● **What this task involves**: Go through the records below and restate each one word for word.

Start of Block

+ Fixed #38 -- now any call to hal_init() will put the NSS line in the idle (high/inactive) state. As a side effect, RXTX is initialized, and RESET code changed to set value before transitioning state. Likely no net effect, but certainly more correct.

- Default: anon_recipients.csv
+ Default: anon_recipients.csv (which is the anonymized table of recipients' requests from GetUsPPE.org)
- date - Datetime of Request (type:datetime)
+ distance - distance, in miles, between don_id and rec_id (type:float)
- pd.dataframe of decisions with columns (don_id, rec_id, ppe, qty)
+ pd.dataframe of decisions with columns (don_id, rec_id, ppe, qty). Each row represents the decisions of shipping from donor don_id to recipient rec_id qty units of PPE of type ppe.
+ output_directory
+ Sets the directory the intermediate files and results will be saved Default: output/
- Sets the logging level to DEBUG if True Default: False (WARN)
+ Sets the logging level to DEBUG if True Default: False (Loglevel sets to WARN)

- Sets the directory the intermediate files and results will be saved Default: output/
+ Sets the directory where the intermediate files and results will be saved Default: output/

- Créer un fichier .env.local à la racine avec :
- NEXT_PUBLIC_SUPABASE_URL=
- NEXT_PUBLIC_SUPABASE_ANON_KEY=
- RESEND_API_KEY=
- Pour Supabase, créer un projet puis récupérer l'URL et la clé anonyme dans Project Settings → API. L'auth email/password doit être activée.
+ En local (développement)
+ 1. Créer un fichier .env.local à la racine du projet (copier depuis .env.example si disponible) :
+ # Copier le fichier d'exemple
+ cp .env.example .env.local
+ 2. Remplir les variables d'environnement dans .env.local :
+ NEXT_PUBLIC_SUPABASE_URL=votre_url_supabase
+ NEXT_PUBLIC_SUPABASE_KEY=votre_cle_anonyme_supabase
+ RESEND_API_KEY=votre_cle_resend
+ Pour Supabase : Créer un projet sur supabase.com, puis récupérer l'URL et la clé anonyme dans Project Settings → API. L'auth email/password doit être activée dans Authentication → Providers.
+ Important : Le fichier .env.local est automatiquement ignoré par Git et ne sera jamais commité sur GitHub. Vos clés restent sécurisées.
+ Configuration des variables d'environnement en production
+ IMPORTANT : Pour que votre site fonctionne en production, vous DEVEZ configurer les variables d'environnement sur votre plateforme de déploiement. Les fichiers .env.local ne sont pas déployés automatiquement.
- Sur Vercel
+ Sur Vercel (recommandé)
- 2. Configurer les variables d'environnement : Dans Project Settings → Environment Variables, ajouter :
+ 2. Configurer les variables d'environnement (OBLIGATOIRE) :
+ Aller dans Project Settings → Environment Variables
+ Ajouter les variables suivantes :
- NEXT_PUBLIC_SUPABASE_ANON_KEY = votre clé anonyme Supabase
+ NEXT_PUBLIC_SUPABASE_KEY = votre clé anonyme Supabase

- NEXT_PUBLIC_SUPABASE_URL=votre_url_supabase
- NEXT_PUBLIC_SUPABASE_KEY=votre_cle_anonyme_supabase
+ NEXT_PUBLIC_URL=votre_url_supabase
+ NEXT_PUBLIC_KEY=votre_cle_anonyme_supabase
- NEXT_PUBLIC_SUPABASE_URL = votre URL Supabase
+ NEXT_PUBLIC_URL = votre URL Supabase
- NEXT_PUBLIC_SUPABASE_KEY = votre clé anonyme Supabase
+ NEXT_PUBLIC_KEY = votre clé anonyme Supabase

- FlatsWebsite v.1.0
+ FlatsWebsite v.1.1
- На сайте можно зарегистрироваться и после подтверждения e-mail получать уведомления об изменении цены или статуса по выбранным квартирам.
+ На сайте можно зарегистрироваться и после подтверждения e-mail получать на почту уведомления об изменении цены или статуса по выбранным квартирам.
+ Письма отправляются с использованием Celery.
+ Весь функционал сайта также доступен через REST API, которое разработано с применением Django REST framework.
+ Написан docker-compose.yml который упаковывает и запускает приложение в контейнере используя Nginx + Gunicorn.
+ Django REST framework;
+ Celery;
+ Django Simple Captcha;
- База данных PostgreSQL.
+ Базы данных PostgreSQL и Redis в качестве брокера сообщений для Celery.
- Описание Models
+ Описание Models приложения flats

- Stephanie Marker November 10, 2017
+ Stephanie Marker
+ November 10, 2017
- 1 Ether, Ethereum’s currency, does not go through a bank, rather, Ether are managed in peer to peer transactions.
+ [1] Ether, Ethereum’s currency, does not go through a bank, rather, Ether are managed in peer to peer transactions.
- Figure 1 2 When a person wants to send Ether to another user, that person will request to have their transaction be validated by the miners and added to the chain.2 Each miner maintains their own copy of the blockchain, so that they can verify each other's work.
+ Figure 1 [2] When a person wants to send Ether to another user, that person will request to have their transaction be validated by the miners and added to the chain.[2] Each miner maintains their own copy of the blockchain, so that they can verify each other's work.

End of Block

● **Result of the exercise**:
+ Fixed #38 -- now any call to hal_init() will put the NSS line in the idle (high/inactive) state. As a side effect, RXTX is initialized, and RESET code changed to set value before transitioning state. Likely no net effect, but certainly more correct.

- Default: anon_recipients.csv
+ Default: anon_recipients.csv (which is the anonymized table of recipients' requests from GetUsPPE.org)
- date - Datetime of Request (type:datetime)
+ distance - distance, in miles, between don_id and rec_id (type:float)
- pd.dataframe of decisions with columns (don_id, rec_id, ppe, qty)
+ pd.dataframe of decisions with columns (don_id, rec_id, ppe, qty). Each row represents the decisions of shipping from donor don_id to recipient rec_id qty units of PPE of type ppe.
+ output_directory
+ Sets the directory the intermediate files and results will be saved Default: output/
- Sets the logging level to DEBUG if True Default: False (WARN)
+ Sets the logging level to DEBUG if True Default: False (Loglevel sets to WARN)

- Sets the directory the intermediate files and results will be saved Default: output/
+ Sets the directory where the intermediate files and results will be saved Default: output/

- Créer un fichier .env.local à la racine avec :
- NEXT_PUBLIC_SUPABASE_URL=
- NEXT_PUBLIC_SUPABASE_ANON_KEY=
- RESEND_API_KEY=
- Pour Supabase, créer un projet puis récupérer l'URL et la clé anonyme dans Project Settings → API. L'auth email/password doit être activée.
+ En local (développement)
+ 1. Créer un fichier .env.local à la racine du projet (copier depuis .env.example si disponible) :
+ # Copier le fichier d'exemple
+ cp .env.example .env.local
+ 2. Remplir les variables d'environnement dans .env.local :
+ NEXT_PUBLIC_SUPABASE_URL=votre_url_supabase
+ NEXT_PUBLIC_SUPABASE_KEY=votre_cle_anonyme_supabase
+ RESEND_API_KEY=votre_cle_resend
+ Pour Supabase : Créer un projet sur supabase.com, puis récupérer l'URL et la clé anonyme dans Project Settings → API. L'auth email/password doit être activée dans Authentication → Providers.
+ Important : Le fichier .env.local est automatiquement ignoré par Git et ne sera jamais commité sur GitHub. Vos clés restent sécurisées.
+ Configuration des variables d'environnement en production
+ IMPORTANT : Pour que votre site fonctionne en production, vous DEVEZ configurer les variables d'environnement sur votre plateforme de déploiement. Les fichiers .env.local ne sont pas déployés automatiquement.
- Sur Vercel
+ Sur Vercel (recommandé)
- 2. Configurer les variables d'environnement : Dans Project Settings → Environment Variables, ajouter :
+ 2. Configurer les variables d'environnement (OBLIGATOIRE) :
+ Aller dans Project Settings → Environment Variables
+ Ajouter les variables suivantes :
- NEXT_PUBLIC_SUPABASE_ANON_KEY = votre clé anonyme Supabase
+ NEXT_PUBLIC_SUPABASE_KEY = votre clé anonyme Supabase

- NEXT_PUBLIC_SUPABASE_URL=votre_url_supabase
- NEXT_PUBLIC_SUPABASE_KEY=votre_cle_anonyme_supabase
+ NEXT_PUBLIC_URL=votre_url_supabase
+ NEXT_PUBLIC_KEY=votre_cle_anonyme_supabase
- NEXT_PUBLIC_SUPABASE_URL = votre URL Supabase
+ NEXT_PUBLIC_URL = votre URL Supabase
- NEXT_PUBLIC_SUPABASE_KEY = votre clé anonyme Supabase
+ NEXT_PUBLIC_KEY = votre clé anonyme Supabase

- FlatsWebsite v.1.0
+ FlatsWebsite v.1.1
- На сайте можно зарегистрироваться и после подтверждения e-mail получать уведомления об изменении цены или статуса по выбранным квартирам.
+ На сайте можно зарегистрироваться и после подтверждения e-mail получать на почту уведомления об изменении цены или статуса по выбранным квартирам.
+ Письма отправляются с использованием Celery.
+ Весь функционал сайта также доступен через REST API, которое разработано с применением Django REST framework.
+ Написан docker-compose.yml который упаковывает и запускает приложение в контейнере используя Nginx + Gunicorn.
+ Django REST framework;
+ Celery;
+ Django Simple Captcha;
- База данных PostgreSQL.
+ Базы данных PostgreSQL и Redis в качестве брокера сообщений для Celery.
- Описание Models
+ Описание Models приложения flats

- Stephanie Marker November 10, 2017
+ Stephanie Marker
+ November 10, 2017
- 1 Ether, Ethereum’s currency, does not go through a bank, rather, Ether are managed in peer to peer transactions.
+ [1] Ether, Ethereum’s currency, does not go through a bank, rather, Ether are managed in peer to peer transactions.
- Figure 1 2 When a person wants to send Ether to another user, that person will request to have their transaction be validated by the miners and added to the chain.2 Each miner maintains their own copy of the blockchain, so that they can verify each other's work.
+ Figure 1 [2] When a person wants to send Ether to another user, that person will request to have their transaction be validated by the miners and added to the chain.[2] Each miner maintains their own copy of the blockchain, so that they can verify each other's work.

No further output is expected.